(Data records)
• • • •
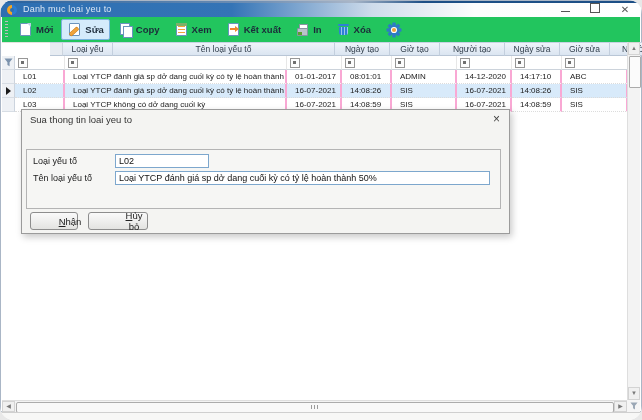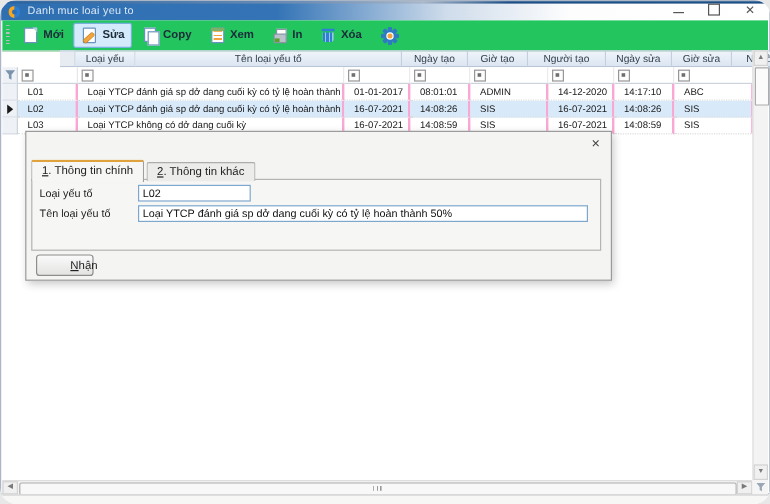--- a/index.html
+++ b/index.html
@@ -151,20 +151,27 @@
 
       <div class="tbtn">
         <span class="ic">
             <span class="doc"></span>
             <span class="viewhdr"></span>
             <span class="viewlines"></span>
           </span>
         <span>Xem</span>
       </div>
 
+      <div class="tbtn">
+        <span class="ic">
+            <span class="doc"></span>
+            <span class="arrow-orange"></span>
+          </span>
+        <span>Kết xuất</span>
+      </div>
 
       <div class="tbtn">
         <span class="ic">
             <span class="printer-paper"></span>
             <span class="printer-body"></span>
             <span class="printer-green"></span>
           </span>
         <span>In</span>
       </div>
 
@@ -285,39 +292,39 @@
       <div class="hs-arrow" style="right:0;">▶</div>
     </div>
 
     <div id="sb-corner">
       <svg class="funnel-sm" width="8" height="8" viewBox="0 0 10 10">
         <path d="M0.5 0.5 h9 L6.2 4.8 v4.5 l-2.4 -1.4 V4.8 Z" fill="#9aa7b5"></path>
       </svg>
     </div>
 
     <div id="dialog">
+      <span id="dlg-title">Sua thong tin loai yeu to</span>
       <span id="dlg-close">×</span>
 
-      <div class="tabs">
-        <div class="tab on"><span class="accel">1</span><span>. Thông tin chính</span></div>
-        <div class="tab off"><span class="accel">2</span><span>. Thông tin khác</span></div>
-      </div>
 
       <div id="panel">
         <div class="frow" style="top:4px;right:10px;">
           <span class="flabel">Loại yếu tố</span>
           <input class="finput" style="width: 94px;" value="L02">
         </div>
         <div class="frow" style="top:21px;right:10px;">
           <span class="flabel">Tên loại yếu tố</span>
           <input class="finput" style="flex: 1 1 0%;" value="Loại YTCP đánh giá sp dở dang cuối kỳ có tỷ lệ hoàn thành 50%">
         </div>
       </div>
 
       <div class="dlg-btn" style="left:8px;width:48px;">
         <span><span class="accel">N</span><span>hận</span></span>
       </div>
+      <div class="dlg-btn" style="left:66px;width:60px;">
+        <span><span class="accel">H</span><span>ủy bỏ</span></span>
+      </div>
     </div>
 
   </div>
 
   <div id="below"></div>
 </div>
 
 </body></html>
• • • •
*WORK REQUEST*. Output nothing but the records above, word for word, with the pictures removed.

*SOLVED EXERCISE*.
--- a/index.html
+++ b/index.html
@@ -151,20 +151,27 @@
 
       <div class="tbtn">
         <span class="ic">
             <span class="doc"></span>
             <span class="viewhdr"></span>
             <span class="viewlines"></span>
           </span>
         <span>Xem</span>
       </div>
 
+      <div class="tbtn">
+        <span class="ic">
+            <span class="doc"></span>
+            <span class="arrow-orange"></span>
+          </span>
+        <span>Kết xuất</span>
+      </div>
 
       <div class="tbtn">
         <span class="ic">
             <span class="printer-paper"></span>
             <span class="printer-body"></span>
             <span class="printer-green"></span>
           </span>
         <span>In</span>
       </div>
 
@@ -285,39 +292,39 @@
       <div class="hs-arrow" style="right:0;">▶</div>
     </div>
 
     <div id="sb-corner">
       <svg class="funnel-sm" width="8" height="8" viewBox="0 0 10 10">
         <path d="M0.5 0.5 h9 L6.2 4.8 v4.5 l-2.4 -1.4 V4.8 Z" fill="#9aa7b5"></path>
       </svg>
     </div>
 
     <div id="dialog">
+      <span id="dlg-title">Sua thong tin loai yeu to</span>
       <span id="dlg-close">×</span>
 
-      <div class="tabs">
-        <div class="tab on"><span class="accel">1</span><span>. Thông tin chính</span></div>
-        <div class="tab off"><span class="accel">2</span><span>. Thông tin khác</span></div>
-      </div>
 
       <div id="panel">
         <div class="frow" style="top:4px;right:10px;">
           <span class="flabel">Loại yếu tố</span>
           <input class="finput" style="width: 94px;" value="L02">
         </div>
         <div class="frow" style="top:21px;right:10px;">
           <span class="flabel">Tên loại yếu tố</span>
           <input class="finput" style="flex: 1 1 0%;" value="Loại YTCP đánh giá sp dở dang cuối kỳ có tỷ lệ hoàn thành 50%">
         </div>
       </div>
 
       <div class="dlg-btn" style="left:8px;width:48px;">
         <span><span class="accel">N</span><span>hận</span></span>
       </div>
+      <div class="dlg-btn" style="left:66px;width:60px;">
+        <span><span class="accel">H</span><span>ủy bỏ</span></span>
+      </div>
     </div>
 
   </div>
 
   <div id="below"></div>
 </div>
 
 </body></html>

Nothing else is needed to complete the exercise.